I believe with setting the active code page of the process to UTF-8 we
are effectively forcing the process to think that the operating system
code page is UTF-8, as far as that process is concerned.

Did you try running Make with this manifest on older Windows systems,
like Windows 8.1 or 7?  It is important to make sure this manifest doesn't
preclude Make from running on those older systems, even though the
UTF-8 feature will then be unavailable.

I did not try as I don't have access to such systems, but it seems pretty
clear from the doc that this should not be a problem:

"You can declare this property and target/run on earlier Windows builds,
but you must handle legacy code page detection and conversion as usual.
With a minimum target version of Windows Version 1903, the process code
page will always be UTF-8 so legacy code page detection and conversion can
be avoided."

It sounds like it will simply not use UTF-8, meaning that any UTF-8 input
would still cause Make to break, but that would happen anyway with such
input.    Based on the above, it shouldn't change existing behavior in these
older systems, and certainly not stop Make from running on them.

When Make invokes other programs (which it does quite a lot ;-),
and passes command-line arguments to it with non-ASCII characters,
what will happen to those non-ASCII characters?

I think your expectation is correct. Windows seems to be converting the
UTF-8
encoded strings to the current ANSI codepage, therefore allowing non-ASCII
characters (that are part of that ANSI codepage) to be propagated to the
non-UTF-8 program.

Below are some experiments to show this.

In what follows, 'mingw32-make' is today's (unpatched) Make for Windows, as
found in a typical mingw build distribution.    Since it is unpatched, it
is using
the local ANSI codepage which is windows-1252 in my machine.

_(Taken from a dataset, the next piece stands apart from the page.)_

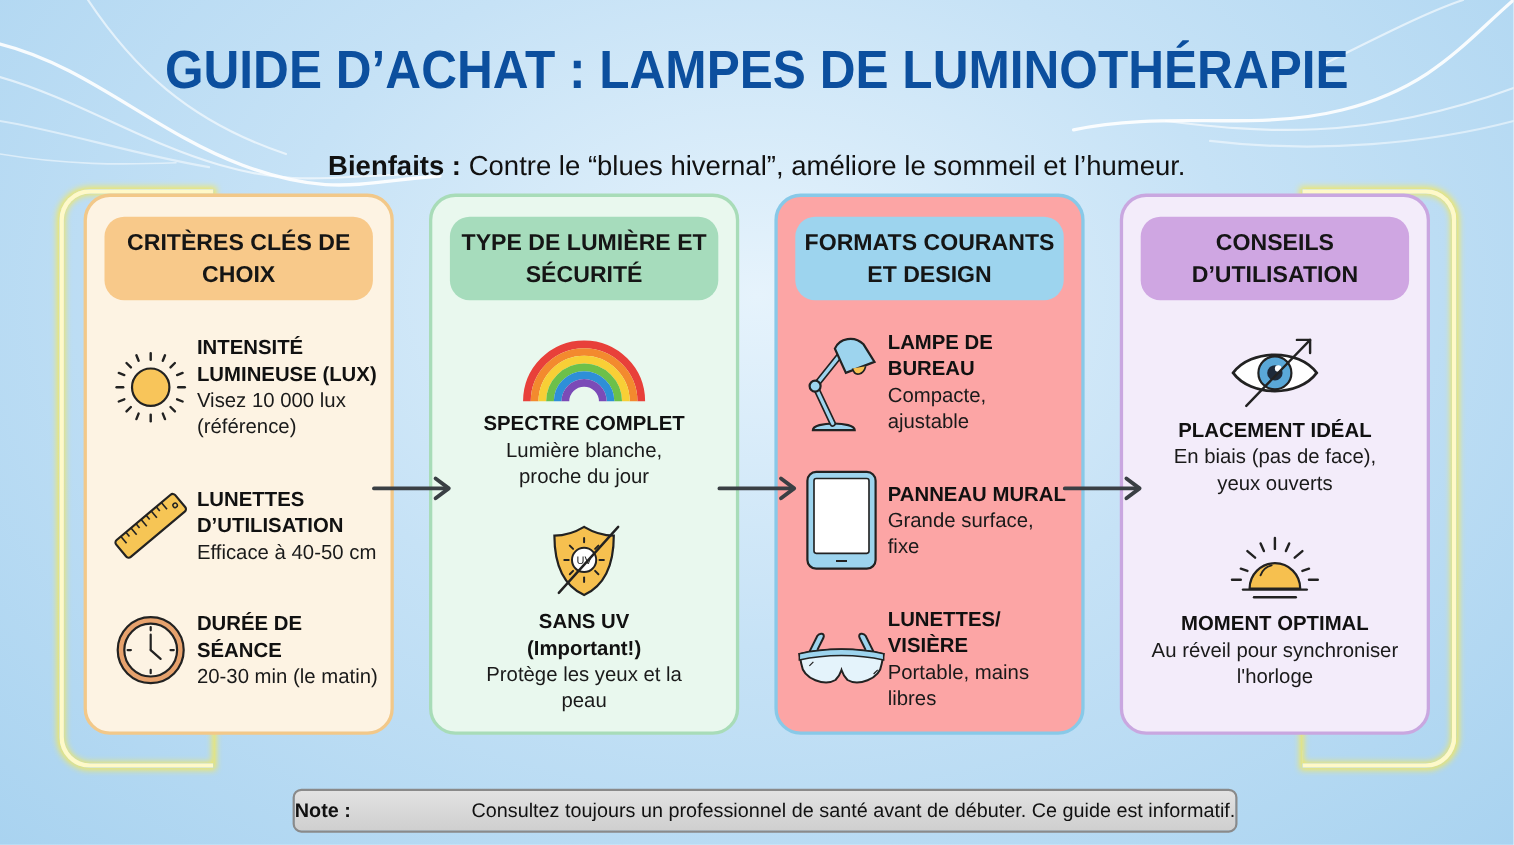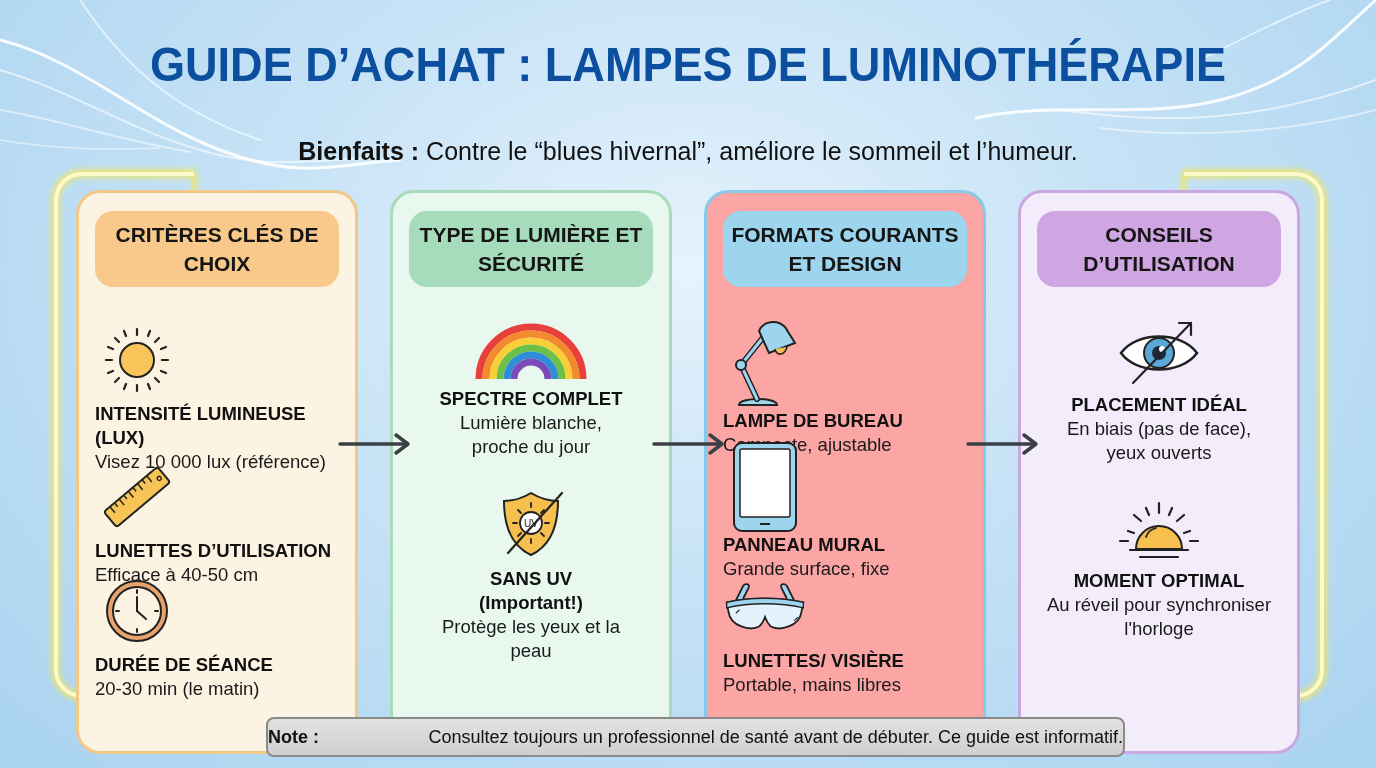"CRITÈRES CLÉS DE CHOIX" .card { height: 564px -> 492px; top: 190px -> 176px }
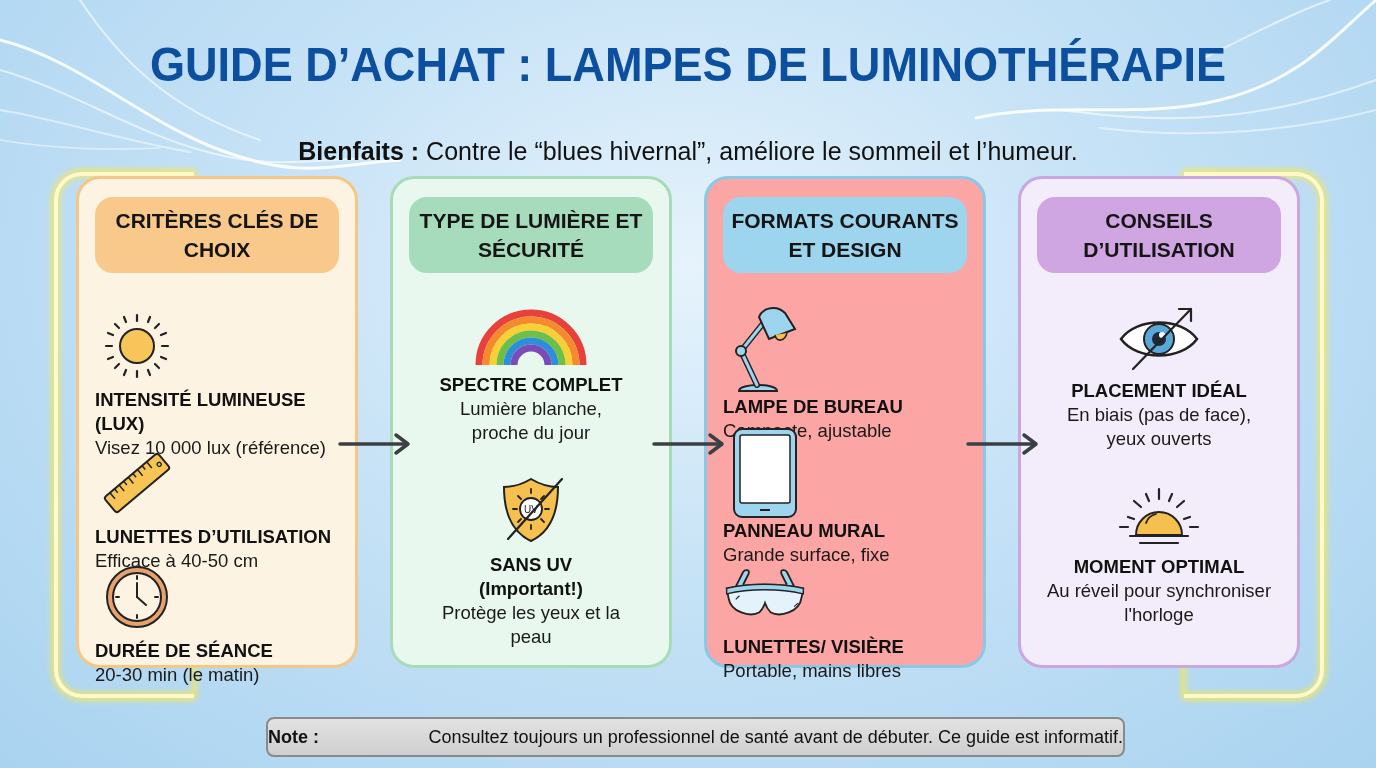"INTENSITÉ LUMINEUSE (LUX)" .row { align-items: flex-start -> center; flex-direction: column -> none }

'make' is the patched version which uses the UTF-8 codepage.

Makefile 'windows-1252-non-ascii.mk' is encoded in 1252 and has content:

hello :
<TAB>gcc ©\src.c -o ©\src.exe

where the (extended ASCII) Copyright sign has been used (0xA9 in 1252).

Makefile 'utf8.mk' has the same content but is encoded in UTF-8, so the
Copyright sign is represented as 0xC2 0xA9 (two-byte UTF-8 sequence,
confirmed by looking through hex editor).

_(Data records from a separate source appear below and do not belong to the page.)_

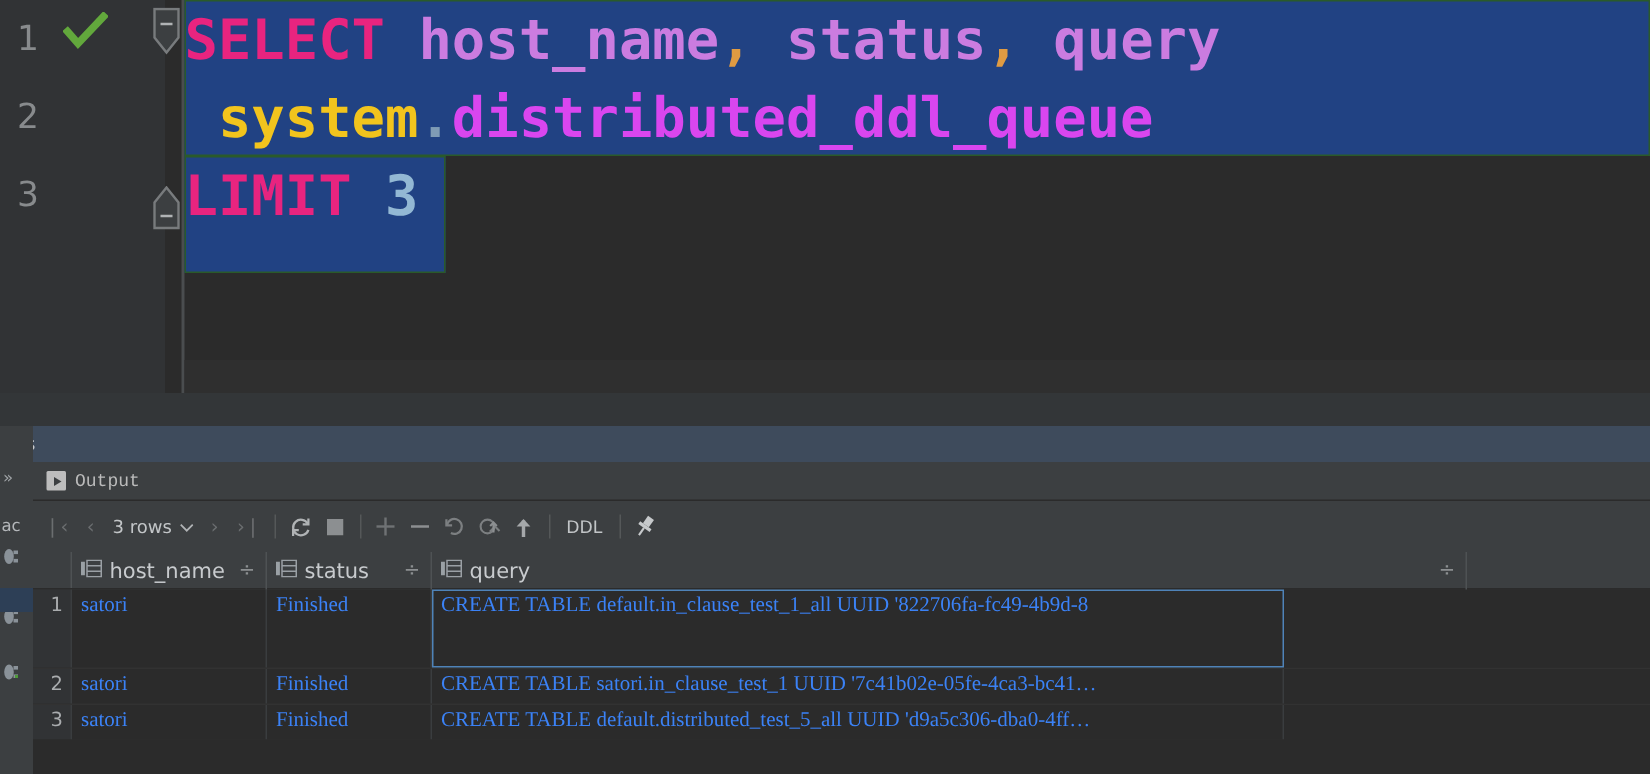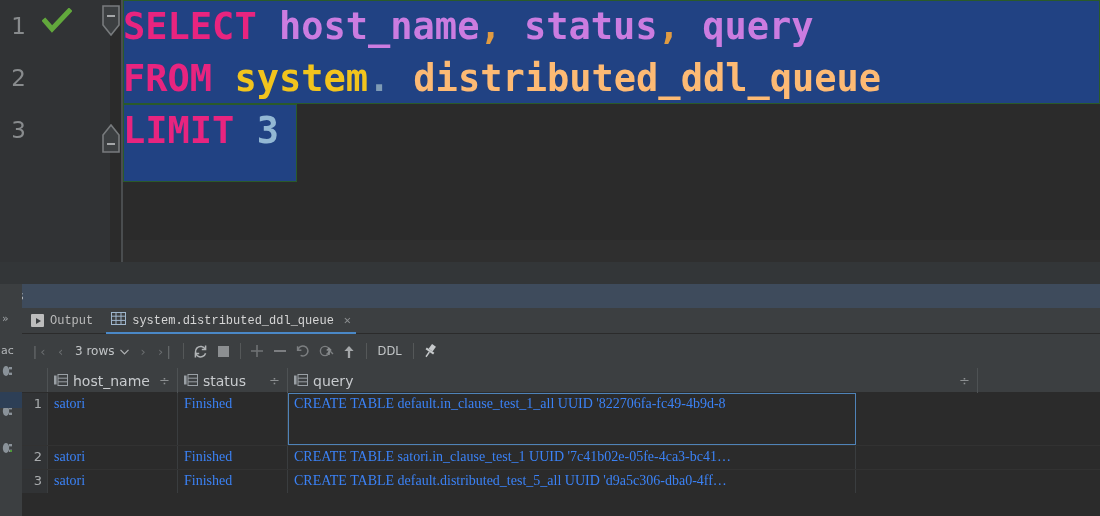"FROM" span.kw { html: <span>FROM</span> -> none }
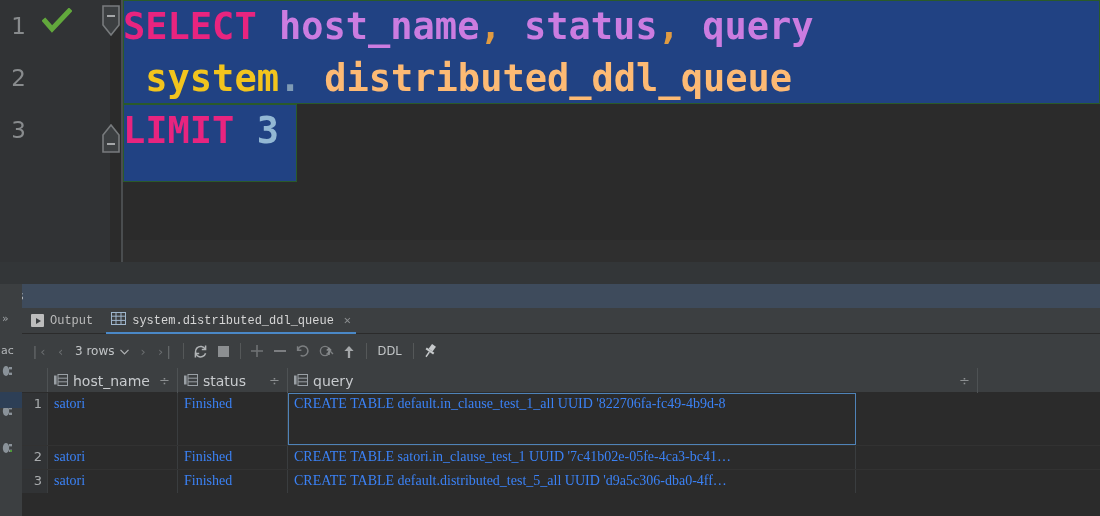"distributed_ddl_queue" .tbl { color: #fdba74 -> #d946ef; margin-left: 23px -> none }
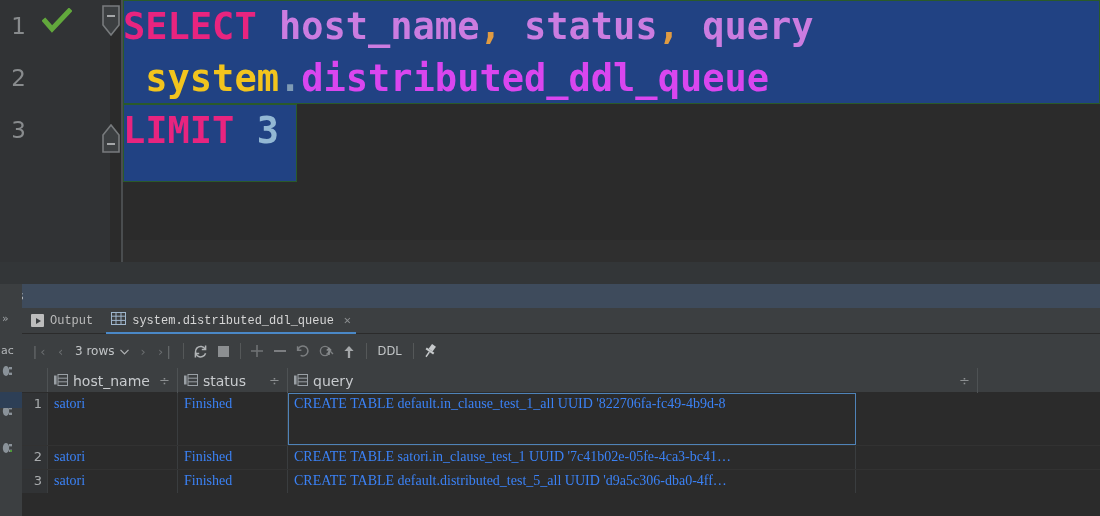"system.distributed_ddl_queue" div.tab { html: <div> <span> <svg> <rect></rect> <line></line> <line></line> <line></line> <line></line> </svg> </span> <span>system.distributed_ddl_queue</span> <span>✕</span> </div> -> none }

With the unpatched Make that uses the local codepage:

mingw32-make -f windows-1252-non-ascii.mk

works fine and produces the .exe under the copyright folder (current
behavior).

mingw32-make -f utf8.mk

breaks because the unpatched make can't understand the UTF-8 file
(expected).

With the patched Make that uses the UTF-8 codepage:

make -f windows-1252-non-ascii.mk

breaks because Make expects UTF-8 and we are feeding it with a 1252 file.

make -f utf8.mk

works fine and produces the .exe under the copyright folder.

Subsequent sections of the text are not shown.